*Problem details*:
Leave out all lines before the one containing "Reward is enough", and copy that line and all the rest below it exactly.
-----
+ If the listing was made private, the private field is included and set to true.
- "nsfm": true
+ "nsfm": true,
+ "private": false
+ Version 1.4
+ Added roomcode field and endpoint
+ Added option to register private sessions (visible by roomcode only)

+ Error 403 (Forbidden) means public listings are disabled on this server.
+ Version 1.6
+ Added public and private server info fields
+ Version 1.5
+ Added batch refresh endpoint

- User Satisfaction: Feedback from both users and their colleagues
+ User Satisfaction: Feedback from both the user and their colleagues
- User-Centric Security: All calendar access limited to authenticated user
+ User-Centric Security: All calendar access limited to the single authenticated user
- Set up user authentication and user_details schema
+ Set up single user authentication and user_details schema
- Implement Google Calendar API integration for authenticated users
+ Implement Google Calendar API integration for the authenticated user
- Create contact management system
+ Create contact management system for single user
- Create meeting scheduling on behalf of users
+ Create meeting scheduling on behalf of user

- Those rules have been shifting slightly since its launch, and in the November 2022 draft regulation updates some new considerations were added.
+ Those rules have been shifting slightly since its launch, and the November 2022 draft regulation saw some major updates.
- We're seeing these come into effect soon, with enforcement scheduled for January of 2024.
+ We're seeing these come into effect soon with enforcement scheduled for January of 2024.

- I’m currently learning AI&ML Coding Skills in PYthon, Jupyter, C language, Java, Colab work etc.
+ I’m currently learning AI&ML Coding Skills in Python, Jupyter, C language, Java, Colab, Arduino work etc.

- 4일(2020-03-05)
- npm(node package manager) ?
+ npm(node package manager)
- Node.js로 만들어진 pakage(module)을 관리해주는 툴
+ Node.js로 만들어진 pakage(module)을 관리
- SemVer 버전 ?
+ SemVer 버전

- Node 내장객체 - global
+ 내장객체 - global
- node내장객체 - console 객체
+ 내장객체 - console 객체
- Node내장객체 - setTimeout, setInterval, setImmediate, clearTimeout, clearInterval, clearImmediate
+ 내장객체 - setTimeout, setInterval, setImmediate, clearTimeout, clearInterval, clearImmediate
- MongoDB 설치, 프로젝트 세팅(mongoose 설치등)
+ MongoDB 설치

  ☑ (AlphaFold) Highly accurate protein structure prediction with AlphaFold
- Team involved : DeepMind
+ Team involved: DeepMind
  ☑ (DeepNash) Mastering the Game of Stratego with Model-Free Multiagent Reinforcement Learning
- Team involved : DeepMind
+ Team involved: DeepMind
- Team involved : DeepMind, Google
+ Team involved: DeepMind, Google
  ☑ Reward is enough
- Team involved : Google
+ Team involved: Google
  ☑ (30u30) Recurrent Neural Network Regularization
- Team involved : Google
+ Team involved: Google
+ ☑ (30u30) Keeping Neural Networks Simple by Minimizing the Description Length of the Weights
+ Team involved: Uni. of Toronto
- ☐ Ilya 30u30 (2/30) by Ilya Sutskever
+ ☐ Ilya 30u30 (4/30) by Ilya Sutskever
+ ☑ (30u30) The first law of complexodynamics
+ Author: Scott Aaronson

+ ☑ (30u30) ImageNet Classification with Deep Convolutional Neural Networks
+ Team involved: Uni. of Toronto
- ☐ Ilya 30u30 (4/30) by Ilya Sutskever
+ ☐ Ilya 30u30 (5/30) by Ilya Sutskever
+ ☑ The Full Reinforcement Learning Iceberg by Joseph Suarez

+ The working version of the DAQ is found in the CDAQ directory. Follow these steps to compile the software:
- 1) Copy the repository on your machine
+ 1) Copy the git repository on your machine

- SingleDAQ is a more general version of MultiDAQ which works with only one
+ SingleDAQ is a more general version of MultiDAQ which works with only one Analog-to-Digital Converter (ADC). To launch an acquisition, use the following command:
-----
*Task output*:
  ☑ Reward is enough
- Team involved : Google
+ Team involved: Google
  ☑ (30u30) Recurrent Neural Network Regularization
- Team involved : Google
+ Team involved: Google
+ ☑ (30u30) Keeping Neural Networks Simple by Minimizing the Description Length of the Weights
+ Team involved: Uni. of Toronto
- ☐ Ilya 30u30 (2/30) by Ilya Sutskever
+ ☐ Ilya 30u30 (4/30) by Ilya Sutskever
+ ☑ (30u30) The first law of complexodynamics
+ Author: Scott Aaronson

+ ☑ (30u30) ImageNet Classification with Deep Convolutional Neural Networks
+ Team involved: Uni. of Toronto
- ☐ Ilya 30u30 (4/30) by Ilya Sutskever
+ ☐ Ilya 30u30 (5/30) by Ilya Sutskever
+ ☑ The Full Reinforcement Learning Iceberg by Joseph Suarez

+ The working version of the DAQ is found in the CDAQ directory. Follow these steps to compile the software:
- 1) Copy the repository on your machine
+ 1) Copy the git repository on your machine

- SingleDAQ is a more general version of MultiDAQ which works with only one
+ SingleDAQ is a more general version of MultiDAQ which works with only one Analog-to-Digital Converter (ADC). To launch an acquisition, use the following command:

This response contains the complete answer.